On Sun, Jan 25, 2026 at 06:53:15PM +0100, Danilo Krummrich wrote:
>
> Let's take some DRM IOCTL for instance:
>
> struct MyDriver {
> bar: Devres<pci::Bar>,
> }
>
> fn ioctl_vm_create(
> drm: &drm::Device<MyDriver>,
> req: &mut uapi::drm_mydriver_vm_create,
> file: &drm::File<MyDriverFile>,
> ) -> Result<u32> {
> // Runs the closure in an (S)RCU read side critical section if the
> // resource is available, returns ENXIO otherwise.
> drm.bar.try_access_with(|bar| {
> // (S)RCU read side critical section starts here.
>
> bar.write32(...);
>
> // (S)RCU read side critical section ends here.
> }).ok_or(ENXIO)?;
>
> Ok(0)
> }
That's the whole issue with DRM right there - allowing driver code to
run after the driver has unregistered from the subsystem is
*dangerous* and creates all these bugs.
>From a rust perspective I would argue you should be looking at every
one of those try_access_with() sites in drivers as a code smell that
says something is questionable in the driver or subsystem.

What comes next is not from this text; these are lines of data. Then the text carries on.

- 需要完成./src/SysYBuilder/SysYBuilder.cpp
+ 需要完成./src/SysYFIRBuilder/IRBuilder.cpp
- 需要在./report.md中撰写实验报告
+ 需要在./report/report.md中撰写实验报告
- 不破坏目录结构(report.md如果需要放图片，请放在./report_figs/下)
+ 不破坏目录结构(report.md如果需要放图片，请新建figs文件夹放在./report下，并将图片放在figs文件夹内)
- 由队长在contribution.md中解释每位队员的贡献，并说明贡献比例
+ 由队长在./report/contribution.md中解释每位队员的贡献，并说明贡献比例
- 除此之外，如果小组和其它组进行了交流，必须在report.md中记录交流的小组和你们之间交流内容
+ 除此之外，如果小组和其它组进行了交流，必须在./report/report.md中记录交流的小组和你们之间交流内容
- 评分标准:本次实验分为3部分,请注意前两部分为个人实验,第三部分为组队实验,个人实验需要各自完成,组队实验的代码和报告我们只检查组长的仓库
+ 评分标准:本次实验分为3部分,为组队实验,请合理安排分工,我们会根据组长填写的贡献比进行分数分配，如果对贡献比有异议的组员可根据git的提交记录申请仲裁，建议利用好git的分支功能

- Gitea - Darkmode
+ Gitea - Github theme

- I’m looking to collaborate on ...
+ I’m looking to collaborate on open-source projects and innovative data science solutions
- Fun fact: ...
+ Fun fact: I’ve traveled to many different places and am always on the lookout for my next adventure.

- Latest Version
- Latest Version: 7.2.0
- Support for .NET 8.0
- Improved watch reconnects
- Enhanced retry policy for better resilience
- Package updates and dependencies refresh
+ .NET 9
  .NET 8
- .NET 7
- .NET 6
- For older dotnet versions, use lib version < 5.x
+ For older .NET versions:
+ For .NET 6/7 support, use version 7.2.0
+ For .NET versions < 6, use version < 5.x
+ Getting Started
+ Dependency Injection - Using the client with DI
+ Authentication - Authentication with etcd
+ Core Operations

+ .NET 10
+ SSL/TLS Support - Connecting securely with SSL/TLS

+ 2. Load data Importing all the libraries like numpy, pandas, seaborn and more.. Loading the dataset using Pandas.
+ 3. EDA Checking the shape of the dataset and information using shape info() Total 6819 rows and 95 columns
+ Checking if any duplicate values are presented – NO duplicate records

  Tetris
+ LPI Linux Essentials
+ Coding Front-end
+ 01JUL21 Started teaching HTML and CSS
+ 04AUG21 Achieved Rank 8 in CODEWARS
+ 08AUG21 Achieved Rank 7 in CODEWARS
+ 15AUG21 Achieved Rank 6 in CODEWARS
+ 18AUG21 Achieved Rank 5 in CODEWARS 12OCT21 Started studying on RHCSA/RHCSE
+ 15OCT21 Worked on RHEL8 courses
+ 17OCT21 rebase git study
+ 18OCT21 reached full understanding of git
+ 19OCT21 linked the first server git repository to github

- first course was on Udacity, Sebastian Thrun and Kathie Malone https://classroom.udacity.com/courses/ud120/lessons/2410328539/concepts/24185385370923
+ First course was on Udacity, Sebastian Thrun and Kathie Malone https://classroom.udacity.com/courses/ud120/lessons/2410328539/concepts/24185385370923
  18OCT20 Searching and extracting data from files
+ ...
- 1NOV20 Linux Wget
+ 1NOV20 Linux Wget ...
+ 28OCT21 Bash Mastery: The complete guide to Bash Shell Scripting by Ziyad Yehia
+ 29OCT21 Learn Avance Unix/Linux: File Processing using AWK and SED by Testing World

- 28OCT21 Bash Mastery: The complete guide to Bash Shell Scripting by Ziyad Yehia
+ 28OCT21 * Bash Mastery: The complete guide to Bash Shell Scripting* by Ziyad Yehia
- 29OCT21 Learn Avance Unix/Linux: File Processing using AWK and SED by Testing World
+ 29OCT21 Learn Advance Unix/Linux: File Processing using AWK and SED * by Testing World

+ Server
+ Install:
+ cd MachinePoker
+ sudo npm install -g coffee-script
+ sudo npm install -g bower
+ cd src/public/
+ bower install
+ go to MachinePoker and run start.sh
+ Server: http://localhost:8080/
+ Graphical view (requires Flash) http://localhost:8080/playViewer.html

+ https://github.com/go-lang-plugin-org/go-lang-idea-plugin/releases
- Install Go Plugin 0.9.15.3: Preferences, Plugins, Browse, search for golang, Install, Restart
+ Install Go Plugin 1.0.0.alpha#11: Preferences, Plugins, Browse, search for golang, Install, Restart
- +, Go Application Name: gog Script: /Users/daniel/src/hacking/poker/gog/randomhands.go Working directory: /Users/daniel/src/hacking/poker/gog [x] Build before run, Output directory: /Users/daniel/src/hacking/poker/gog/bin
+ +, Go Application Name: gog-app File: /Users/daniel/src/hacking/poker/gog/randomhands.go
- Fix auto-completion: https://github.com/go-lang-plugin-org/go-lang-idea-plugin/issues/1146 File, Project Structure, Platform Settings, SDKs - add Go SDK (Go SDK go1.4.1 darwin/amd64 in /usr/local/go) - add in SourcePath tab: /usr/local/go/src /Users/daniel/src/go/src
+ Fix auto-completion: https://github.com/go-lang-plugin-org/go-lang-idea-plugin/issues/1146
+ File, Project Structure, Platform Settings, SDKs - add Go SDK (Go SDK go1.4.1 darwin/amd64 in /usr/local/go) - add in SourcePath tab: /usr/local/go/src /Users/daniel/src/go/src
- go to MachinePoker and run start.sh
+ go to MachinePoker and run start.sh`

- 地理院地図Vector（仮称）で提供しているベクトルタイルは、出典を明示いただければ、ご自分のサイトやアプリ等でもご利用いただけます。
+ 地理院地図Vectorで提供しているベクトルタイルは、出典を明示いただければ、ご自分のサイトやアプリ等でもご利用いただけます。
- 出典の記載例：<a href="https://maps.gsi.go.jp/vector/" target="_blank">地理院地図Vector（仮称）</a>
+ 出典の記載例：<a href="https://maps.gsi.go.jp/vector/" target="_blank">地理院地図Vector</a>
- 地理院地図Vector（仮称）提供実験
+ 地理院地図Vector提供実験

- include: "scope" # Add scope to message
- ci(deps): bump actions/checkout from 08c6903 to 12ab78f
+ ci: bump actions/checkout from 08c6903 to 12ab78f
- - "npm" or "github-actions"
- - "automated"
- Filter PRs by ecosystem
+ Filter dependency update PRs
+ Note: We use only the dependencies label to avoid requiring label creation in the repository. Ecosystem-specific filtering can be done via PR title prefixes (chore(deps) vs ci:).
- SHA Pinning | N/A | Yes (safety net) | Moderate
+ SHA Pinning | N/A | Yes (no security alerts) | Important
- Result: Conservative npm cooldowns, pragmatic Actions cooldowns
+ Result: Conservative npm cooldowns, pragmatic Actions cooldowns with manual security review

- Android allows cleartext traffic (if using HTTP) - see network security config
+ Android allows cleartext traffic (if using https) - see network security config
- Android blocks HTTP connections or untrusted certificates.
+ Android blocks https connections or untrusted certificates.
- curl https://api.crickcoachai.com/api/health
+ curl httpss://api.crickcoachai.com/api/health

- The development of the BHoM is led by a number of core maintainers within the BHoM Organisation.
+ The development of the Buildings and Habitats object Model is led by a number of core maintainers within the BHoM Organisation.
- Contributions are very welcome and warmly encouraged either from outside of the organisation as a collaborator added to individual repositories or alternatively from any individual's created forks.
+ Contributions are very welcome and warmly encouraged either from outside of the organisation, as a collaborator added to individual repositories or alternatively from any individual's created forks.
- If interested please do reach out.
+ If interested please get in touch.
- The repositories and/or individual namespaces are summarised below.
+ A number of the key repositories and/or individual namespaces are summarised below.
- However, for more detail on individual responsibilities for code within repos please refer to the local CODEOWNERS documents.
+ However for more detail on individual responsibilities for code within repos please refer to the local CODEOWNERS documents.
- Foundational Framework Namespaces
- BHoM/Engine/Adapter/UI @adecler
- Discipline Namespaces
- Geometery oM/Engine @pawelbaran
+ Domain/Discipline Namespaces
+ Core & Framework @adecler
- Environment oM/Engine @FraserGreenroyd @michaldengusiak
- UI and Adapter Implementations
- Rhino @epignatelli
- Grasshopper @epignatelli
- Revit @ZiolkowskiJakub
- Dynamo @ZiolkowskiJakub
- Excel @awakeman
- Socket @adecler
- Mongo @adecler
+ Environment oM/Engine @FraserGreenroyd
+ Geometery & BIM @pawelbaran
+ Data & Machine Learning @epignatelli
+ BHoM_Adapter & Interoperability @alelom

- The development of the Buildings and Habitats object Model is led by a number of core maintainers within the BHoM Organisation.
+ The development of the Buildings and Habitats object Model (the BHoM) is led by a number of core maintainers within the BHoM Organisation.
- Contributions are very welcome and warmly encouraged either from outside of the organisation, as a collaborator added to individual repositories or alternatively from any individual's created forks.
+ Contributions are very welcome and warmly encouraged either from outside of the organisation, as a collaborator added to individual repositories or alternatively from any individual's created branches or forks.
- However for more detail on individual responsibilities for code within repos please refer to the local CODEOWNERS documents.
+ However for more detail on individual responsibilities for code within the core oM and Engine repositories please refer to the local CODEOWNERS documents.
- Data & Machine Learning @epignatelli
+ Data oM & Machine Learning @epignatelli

In many other subsystems a driver should *never* use
"try_access_with". Unfortunately the rust solution forces
synchronize_srcu()'s anyway (which Bartoz rightly pointed out as an
unacceptable performance issue). IMHO since rust has the Device<Bound>
stuff the revocable should have used rwsem, because the expectation
should be that the majority uses access, not try_access.
> I think those examples make it obvious why a revocable implementation on the C
> side can't provide the same value and ergonomics due to language limitations,
> yet I think it makes sense to start experimenting how subsystems can adopt this
> design-pattern in C.
The most important part of this pattern, IMHO, is documenting when you
are in a safe Device<Bound> scope or not.
What the C version of revocable does is just enforce it *everwhere*
without any thought as to if it is papering over a bigger problem.
In C protecting some limited "device resources" is not nearly good
enough for alot of drivers since the root issue here is often the
author doesn't understand the undocumented contexts when it is
"try_access_with" vs "access" and then makes a lot more errors than
just "device resources". :(
Frankly I don't think "iterating" is going to salvage this idea. The
real value from rust was not in creating a thin wrapper around
SRCU. It is in all the other stuff Danilo has explained.